Gloydius caucasicus

Scientific classification
- Kingdom: Animalia
- Phylum: Chordata
- Class: Reptilia
- Order: Squamata
- Suborder: Serpentes
- Family: Viperidae
- Genus: Gloydius
- Species: G. caucasicus
- Binomial name: Gloydius caucasicus (Nikolsky, 1916)

= Gloydius caucasicus =

- Genus: Gloydius
- Species: caucasicus
- Authority: (Nikolsky, 1916)

Species of snake

Gloydius caucasicus, the Caucasian pit viper, is a species of venomous snake in the genus Gloydius found in Turkmenistan, Azerbaijan, Iran, and Afghanistan.

==Etymology==
The specific name, caucasicus, is derived from the Caucasus region, where this species is commonly found.

==Description==
The average length of mature individuals is up to 750 mm.
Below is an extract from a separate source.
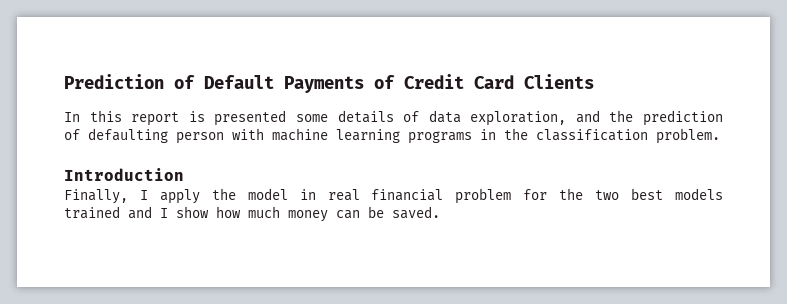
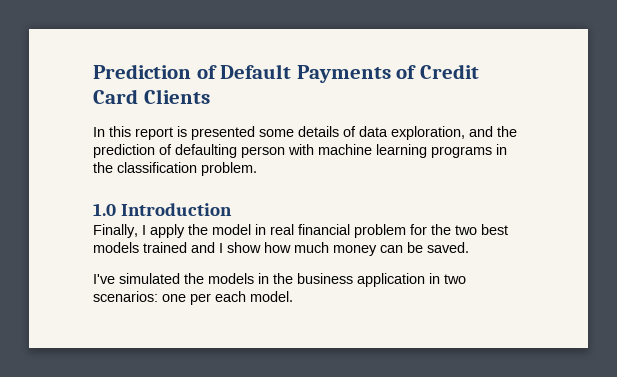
(720, 136) none -> [93,203,116,216] 1.0
(440, 212) none -> [93,273,466,287] [93,291,293,305] // I've simulated the models in the business application in two scenarios: one per each model.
The body pattern consists of a pale gray or brown background, overlaid with 36-50 dark transverse bands that do not extend low on the sides. These bands are separated by relatively broad light areas. The head is typically dark brown or black, with beige or pale-gray sides.

==Geographical range==
The Caucasian pit viper (Gloydius caucasicus) is found in Turkmenistan, Azerbaijan, Iran, and Afghanistan. This species inhabits a variety of environments, including rocky areas and mountainous regions.